Note two things in the code. There's no retry storm — each provider gets one attempt per request, and the ordering does the work; if you need backoff on 429, add it per-provider, not as a blanket sleep that taxes every healthy path. And the loop checks that the response is usable before returning it, because a provider can answer with a refusal on the 200 path — a successful call is not the same as a usable answer.

type Tier = "fast" | "balanced" | "frontier";

const TIERS: Record<Tier, Provider[]> = {
  fast:      [haikuPrimary, haikuSecondary],
  balanced:  [sonnetPrimary, sonnetSecondary],
  frontier:  [opusPrimary, opusSecondary],
};

const REROUTE = new Set(["refusal", "rate_limit", "overloaded"]); // 429 / 529 / refusal

async function route(task: Task, input: Input) {
  const tier = classify(task); // pick fit, not habit
  let last: Response | Error | undefined;

  for (const provider of TIERS[tier]) {
    try {
      const res = await provider.call(input, { budgetMs: task.budgetMs });
      if (!REROUTE.has(res.reason)) return res; // usable answer
      last = res;                                // refusal on the 200 path: reroute
    } catch (err) {
      if (!REROUTE.has(reason(err))) throw err;  // real error: don't mask it
      last = err as Error;
    }
  }
  throw new AllProvidersExhausted(tier, last);
}

Budgets are part of the contract.

Every task carries a latency budget and a cost ceiling. They aren't dashboards you check later; they're inputs the router enforces while the request is live.

A latency budget bounds how long you'll chase fallbacks before giving up gracefully. A cost ceiling stops a high-volume path from quietly routing bulk traffic to the frontier tier because one branch got lazy. When a request would blow either budget, the router degrades on purpose rather than running long and expensive in silence.

Budgets also make the system observable. Log the tier, the provider that answered, and where the time went, and a regression shows up as a number instead of a vibe.

Cache the stable prefix.

Most prompts have a large fixed head — system instructions, tool definitions, few-shot examples — and a small variable tail. Caching that stable prefix cuts the cost and latency of re-sending it on every call.

Order the prompt so the cacheable part comes first and the request-specific part comes last. Keep the prefix byte-stable: a stray timestamp or a reordered tool list silently invalidates the cache, and you pay full price without knowing why.

Caching is per provider. When a fallback reroutes to a second endpoint, expect a cold prefix there — fold that into the latency budget so a reroute degrades predictably instead of surprising you.

Degrade on purpose.

When every provider for a tier is exhausted, you have a choice to make before the request starts, not after it fails. Sometimes the right move is to drop to a lower tier and answer; sometimes it's to return a clear, honest partial result.
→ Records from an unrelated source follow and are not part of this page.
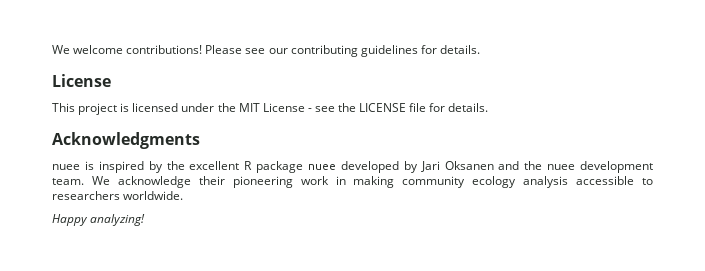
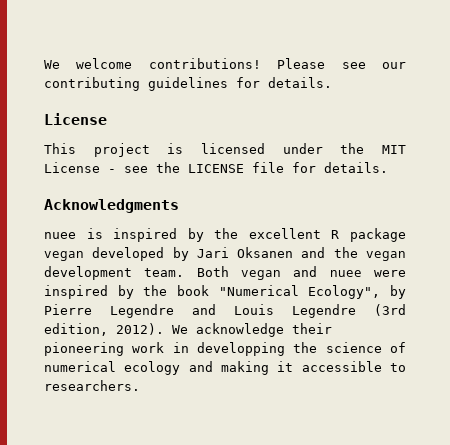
- nuee is inspired by the excellent R package nuee developed by Jari Oksanen and the nuee development team.
+ nuee is inspired by the excellent R package vegan developed by Jari Oksanen and the vegan development team.
+ Both vegan and nuee were inspired by the book "Numerical Ecology", by Pierre Legendre and Louis Legendre (3rd edition, 2012).
- We acknowledge their pioneering work in making community ecology analysis accessible to researchers worldwide.
- Happy analyzing!
+ We acknowledge their pioneering work in developping the science of numerical ecology and making it accessible to researchers.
Make the degradation explicit and visible. A frontier reasoning task that falls back to a balanced model should say so in the trace, because the answer quality changed even though the request succeeded. Silent downgrades are how you ship worse output and never find out.

The router's job is to keep the product responsive under a bad minute upstream. Pick the task's tier deliberately, give it real fallbacks and real budgets, and the outage becomes a slower answer instead of an error page.

A refusal, a 429, or a 529 should reroute inside the request — not surface as a failure the user has to absorb.